Collection entries
########

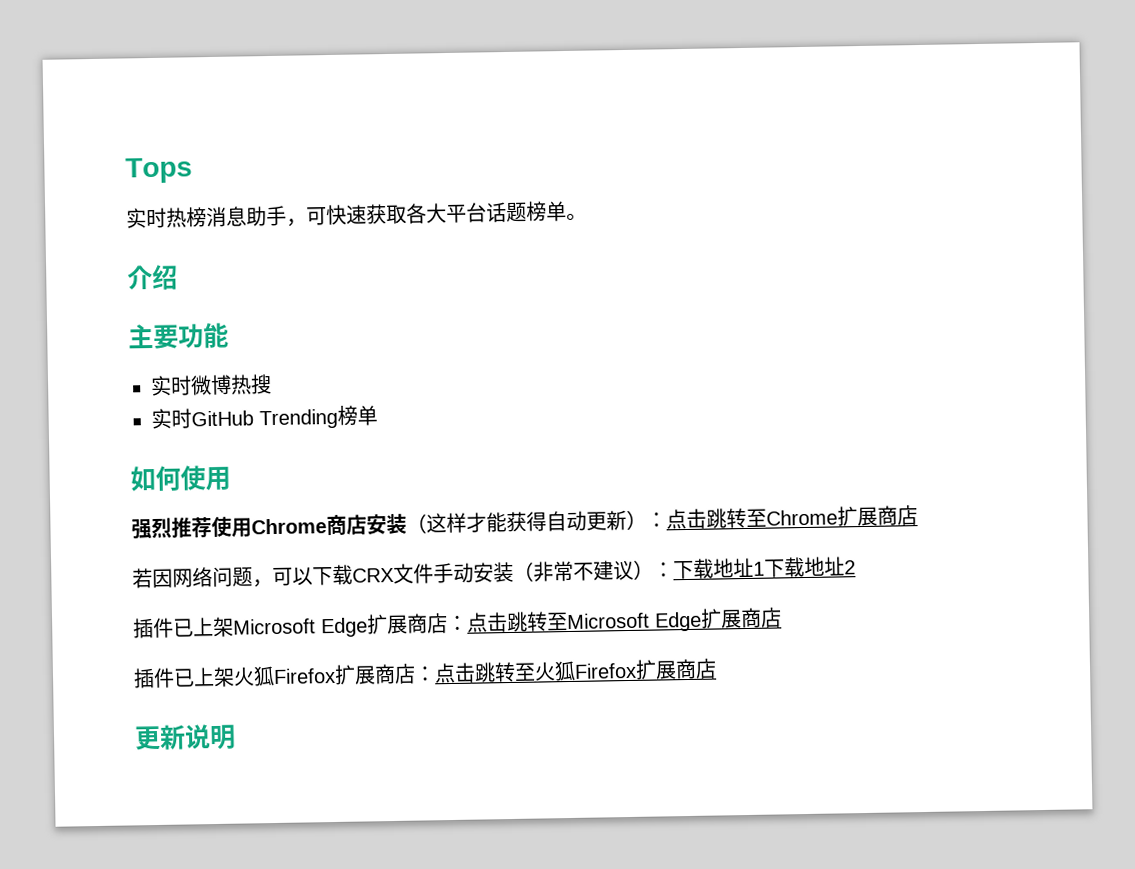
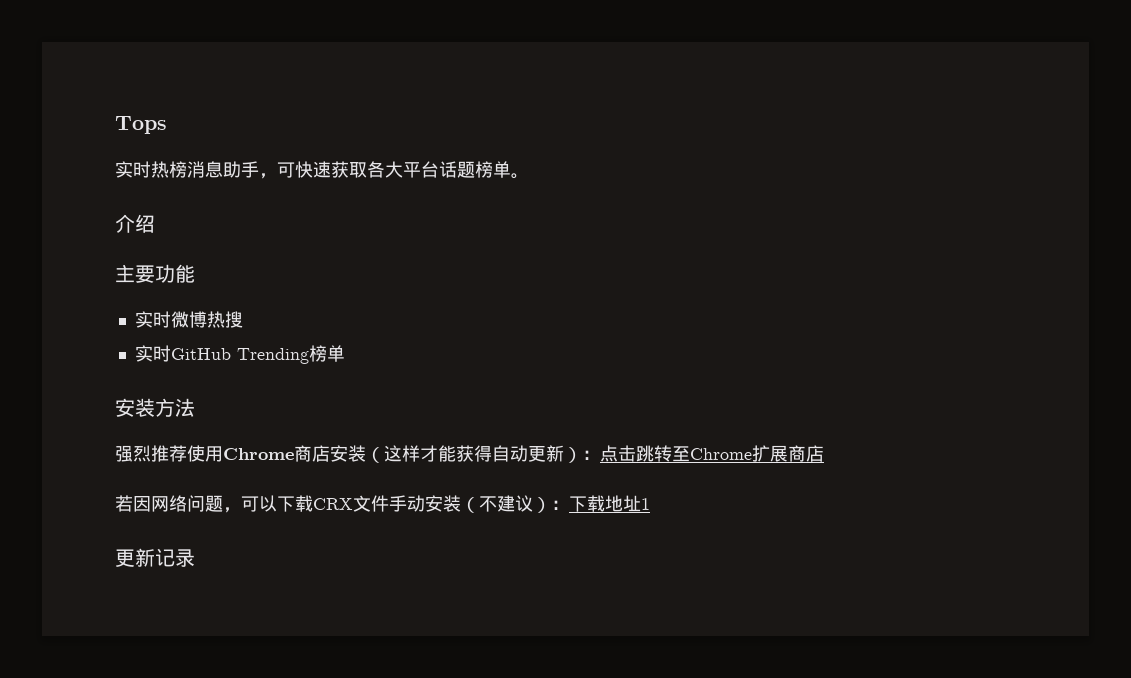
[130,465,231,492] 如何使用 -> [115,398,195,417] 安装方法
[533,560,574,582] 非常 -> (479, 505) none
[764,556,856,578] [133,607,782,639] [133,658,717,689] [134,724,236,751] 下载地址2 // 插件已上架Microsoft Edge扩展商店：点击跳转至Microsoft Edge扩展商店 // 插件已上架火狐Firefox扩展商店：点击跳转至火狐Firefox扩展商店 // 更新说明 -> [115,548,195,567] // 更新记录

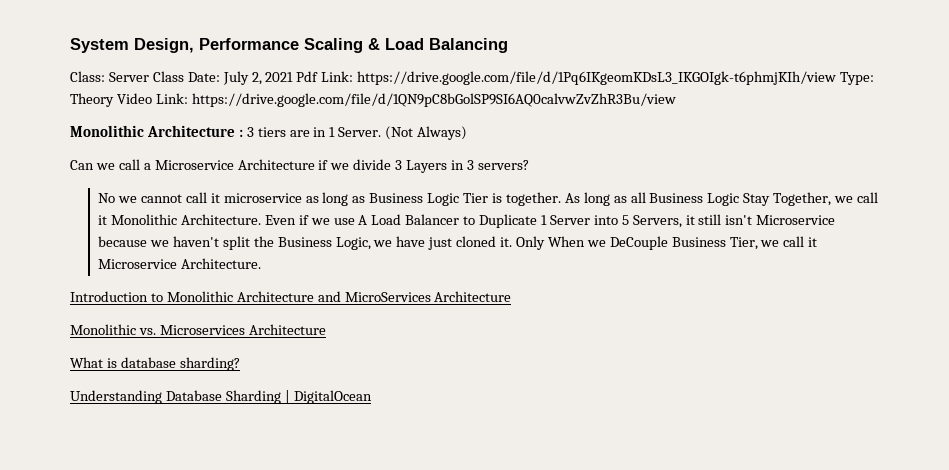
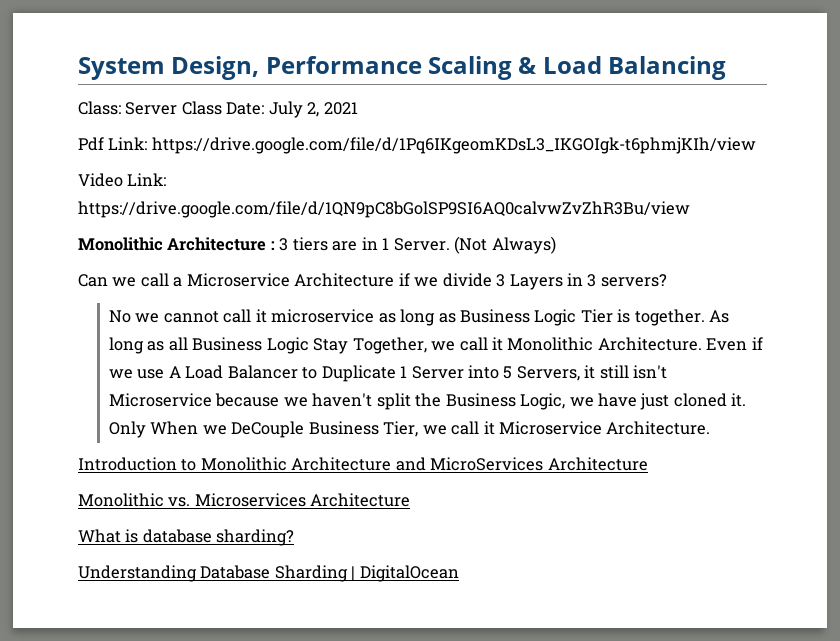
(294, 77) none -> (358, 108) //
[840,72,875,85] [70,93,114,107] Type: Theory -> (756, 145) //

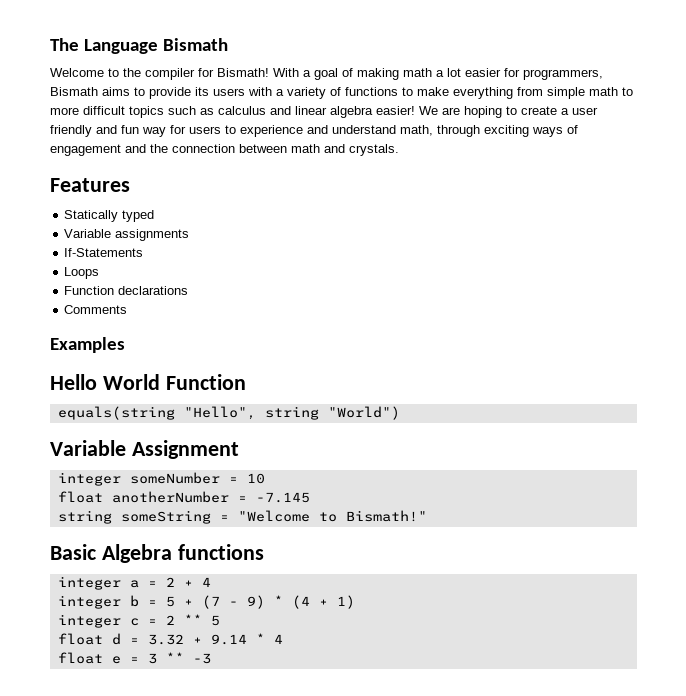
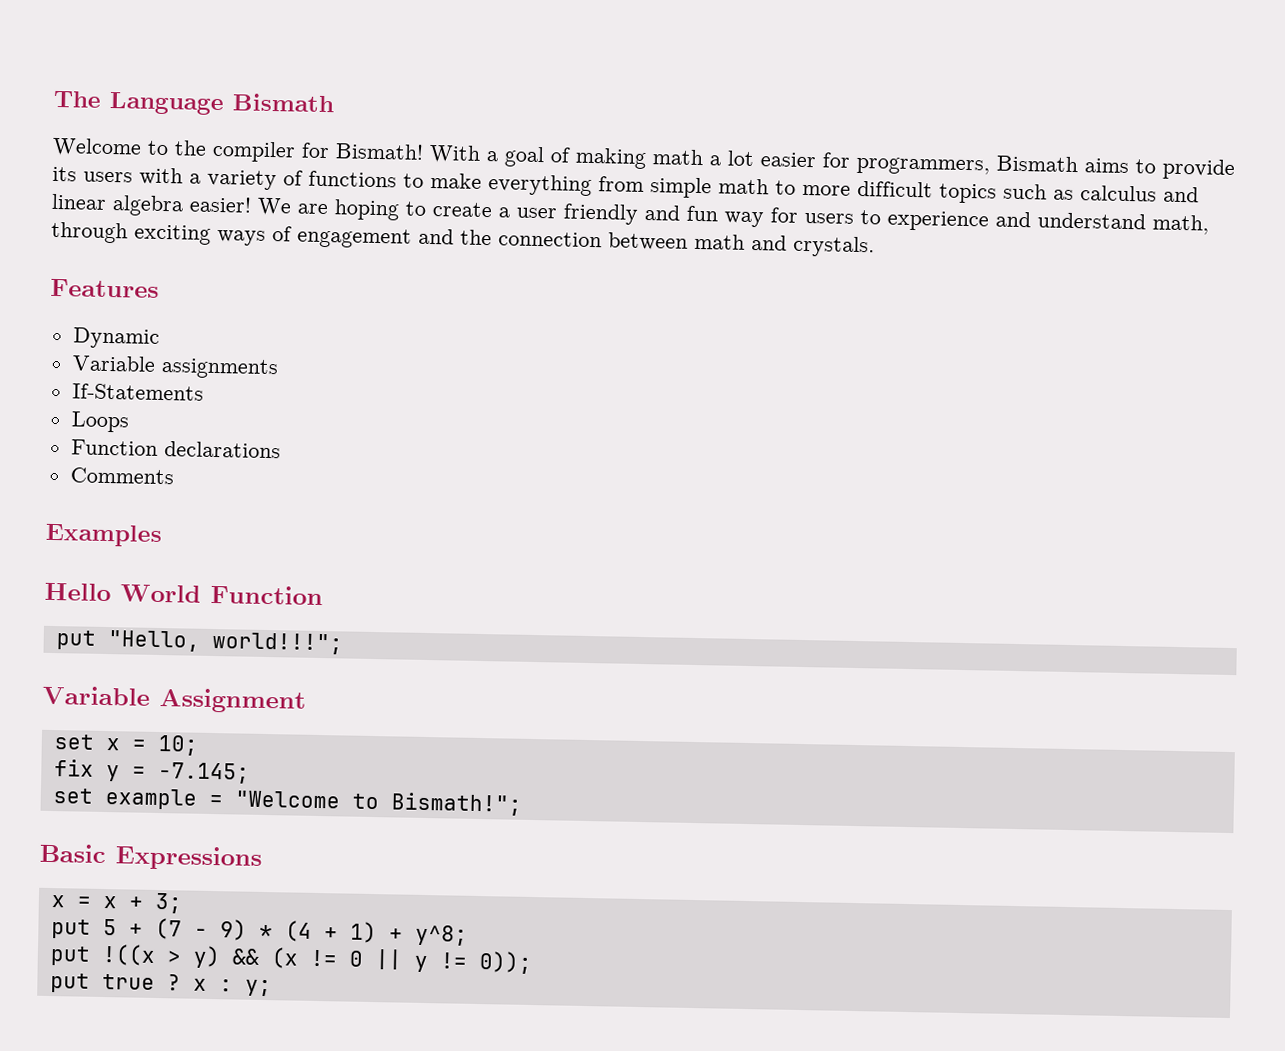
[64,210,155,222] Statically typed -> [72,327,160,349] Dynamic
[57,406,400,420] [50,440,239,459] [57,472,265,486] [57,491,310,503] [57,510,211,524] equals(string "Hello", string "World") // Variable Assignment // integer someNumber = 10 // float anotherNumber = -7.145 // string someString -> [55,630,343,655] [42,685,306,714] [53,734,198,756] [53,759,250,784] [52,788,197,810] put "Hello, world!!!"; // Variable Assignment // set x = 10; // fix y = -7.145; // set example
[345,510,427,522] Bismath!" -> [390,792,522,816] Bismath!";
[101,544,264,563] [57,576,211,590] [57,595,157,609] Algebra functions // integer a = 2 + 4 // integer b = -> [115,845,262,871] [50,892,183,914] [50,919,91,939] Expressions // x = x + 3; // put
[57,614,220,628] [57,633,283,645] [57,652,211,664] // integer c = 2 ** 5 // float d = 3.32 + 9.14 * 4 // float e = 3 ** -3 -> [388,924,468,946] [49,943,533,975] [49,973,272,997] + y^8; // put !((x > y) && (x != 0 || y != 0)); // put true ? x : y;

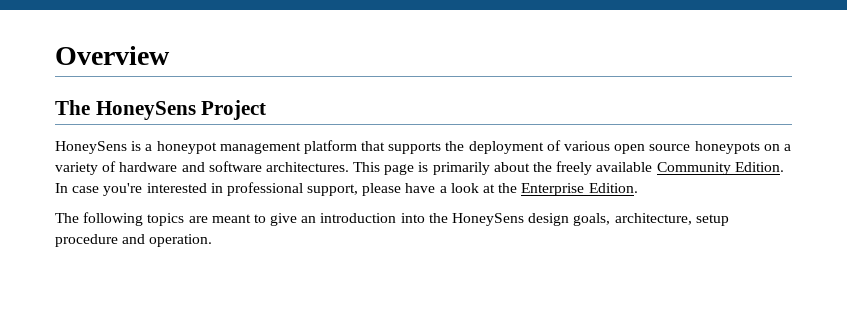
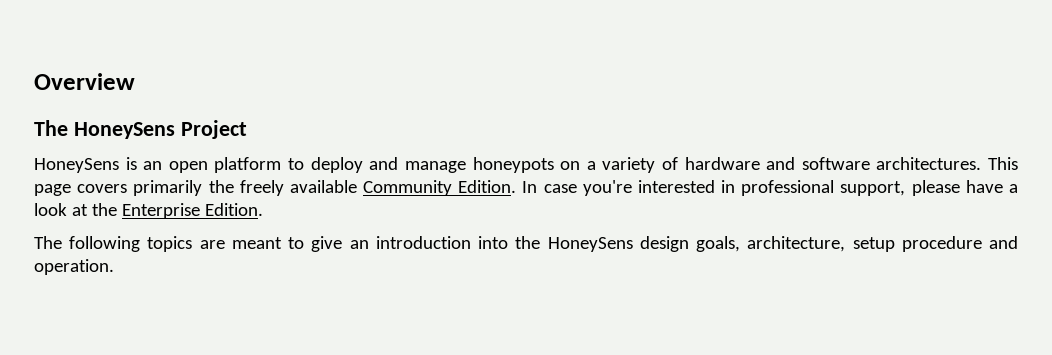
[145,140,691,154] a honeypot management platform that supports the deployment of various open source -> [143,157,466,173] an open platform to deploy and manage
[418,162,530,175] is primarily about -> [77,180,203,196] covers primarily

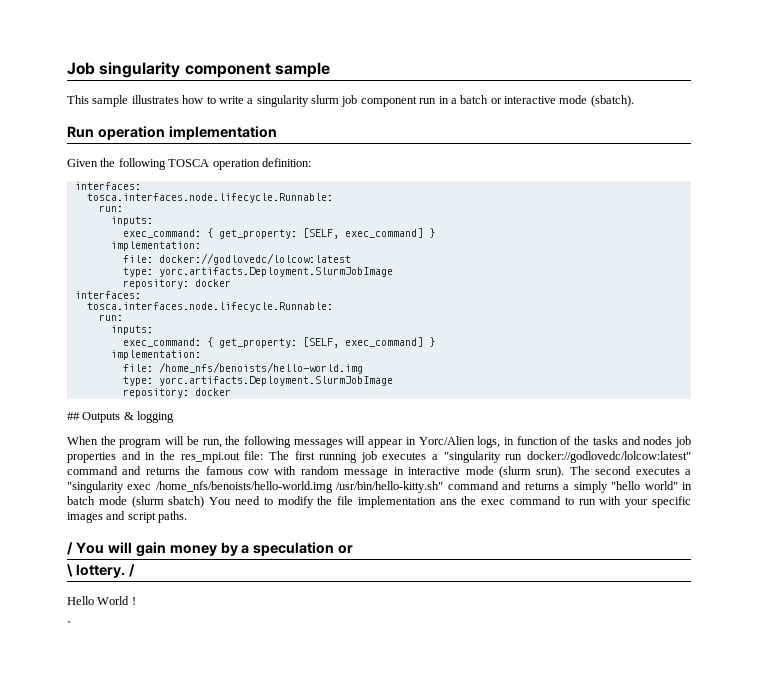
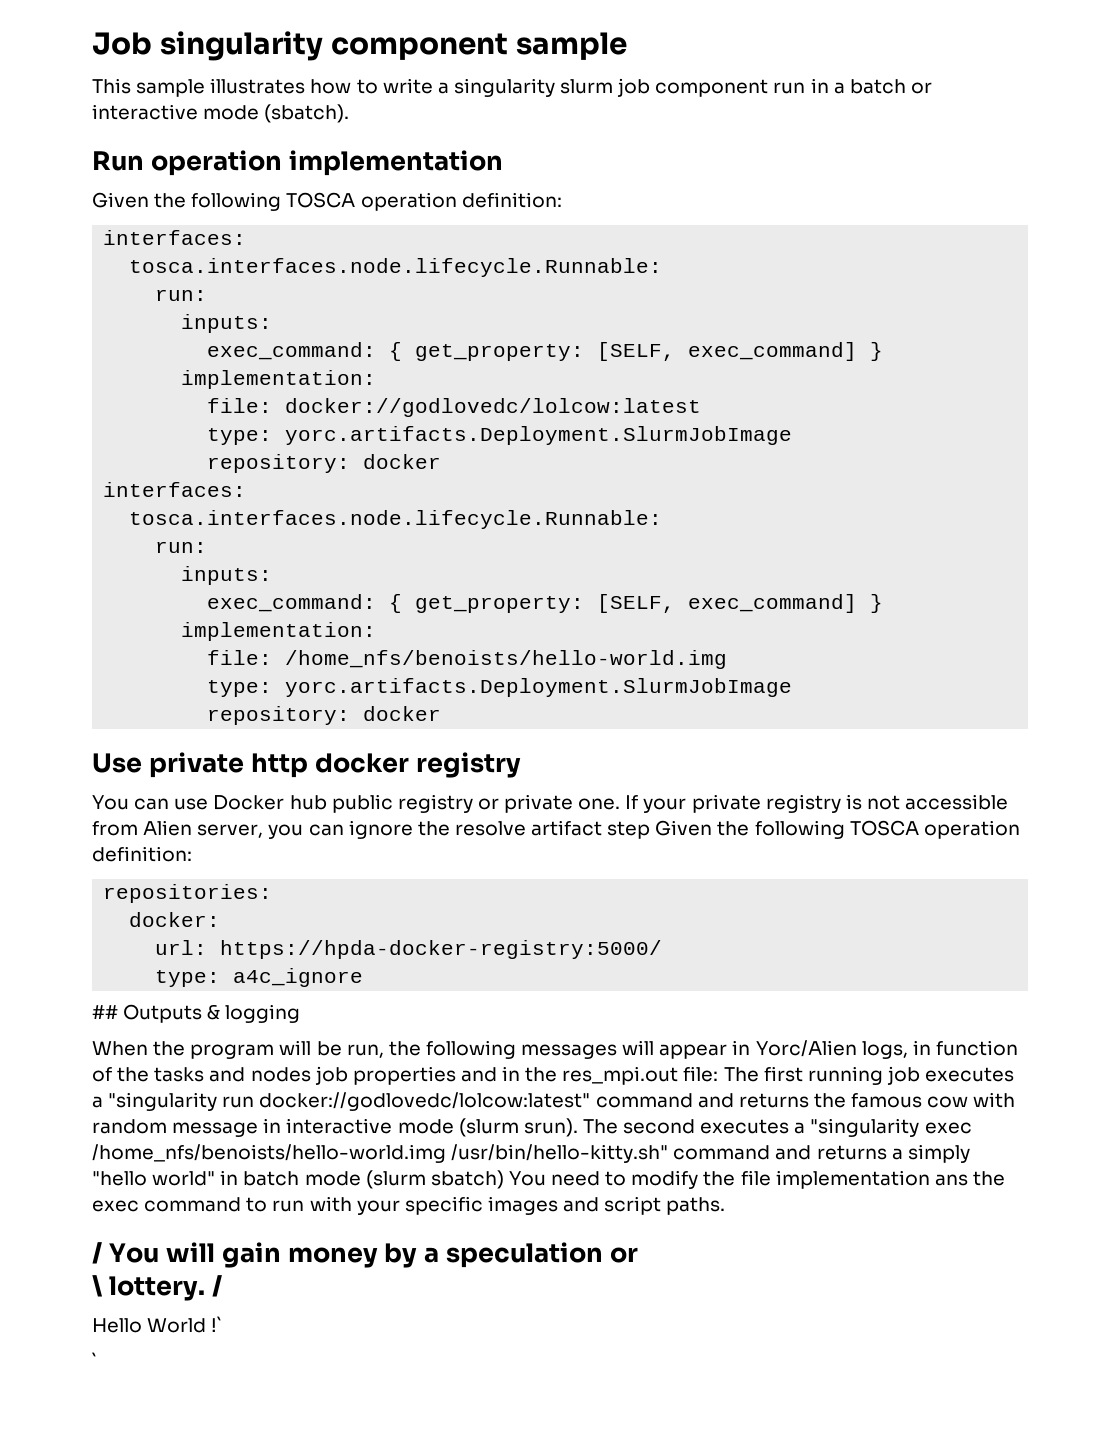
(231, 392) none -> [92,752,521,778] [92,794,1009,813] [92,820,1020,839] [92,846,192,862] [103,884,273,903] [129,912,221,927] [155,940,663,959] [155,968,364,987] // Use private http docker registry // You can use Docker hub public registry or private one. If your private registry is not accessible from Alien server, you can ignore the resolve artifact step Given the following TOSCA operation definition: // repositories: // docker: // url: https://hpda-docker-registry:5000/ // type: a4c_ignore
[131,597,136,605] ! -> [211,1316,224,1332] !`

########

### What to produce
Transcribe the records above exactly, leaving every picture out of the copy.

### Final answer
[130,465,231,492] 如何使用 -> [115,398,195,417] 安装方法
[533,560,574,582] 非常 -> (479, 505) none
[764,556,856,578] [133,607,782,639] [133,658,717,689] [134,724,236,751] 下载地址2 // 插件已上架Microsoft Edge扩展商店：点击跳转至Microsoft Edge扩展商店 // 插件已上架火狐Firefox扩展商店：点击跳转至火狐Firefox扩展商店 // 更新说明 -> [115,548,195,567] // 更新记录

(294, 77) none -> (358, 108) //
[840,72,875,85] [70,93,114,107] Type: Theory -> (756, 145) //

[64,210,155,222] Statically typed -> [72,327,160,349] Dynamic
[57,406,400,420] [50,440,239,459] [57,472,265,486] [57,491,310,503] [57,510,211,524] equals(string "Hello", string "World") // Variable Assignment // integer someNumber = 10 // float anotherNumber = -7.145 // string someString -> [55,630,343,655] [42,685,306,714] [53,734,198,756] [53,759,250,784] [52,788,197,810] put "Hello, world!!!"; // Variable Assignment // set x = 10; // fix y = -7.145; // set example
[345,510,427,522] Bismath!" -> [390,792,522,816] Bismath!";
[101,544,264,563] [57,576,211,590] [57,595,157,609] Algebra functions // integer a = 2 + 4 // integer b = -> [115,845,262,871] [50,892,183,914] [50,919,91,939] Expressions // x = x + 3; // put
[57,614,220,628] [57,633,283,645] [57,652,211,664] // integer c = 2 ** 5 // float d = 3.32 + 9.14 * 4 // float e = 3 ** -3 -> [388,924,468,946] [49,943,533,975] [49,973,272,997] + y^8; // put !((x > y) && (x != 0 || y != 0)); // put true ? x : y;

[145,140,691,154] a honeypot management platform that supports the deployment of various open source -> [143,157,466,173] an open platform to deploy and manage
[418,162,530,175] is primarily about -> [77,180,203,196] covers primarily

(231, 392) none -> [92,752,521,778] [92,794,1009,813] [92,820,1020,839] [92,846,192,862] [103,884,273,903] [129,912,221,927] [155,940,663,959] [155,968,364,987] // Use private http docker registry // You can use Docker hub public registry or private one. If your private registry is not accessible from Alien server, you can ignore the resolve artifact step Given the following TOSCA operation definition: // repositories: // docker: // url: https://hpda-docker-registry:5000/ // type: a4c_ignore
[131,597,136,605] ! -> [211,1316,224,1332] !`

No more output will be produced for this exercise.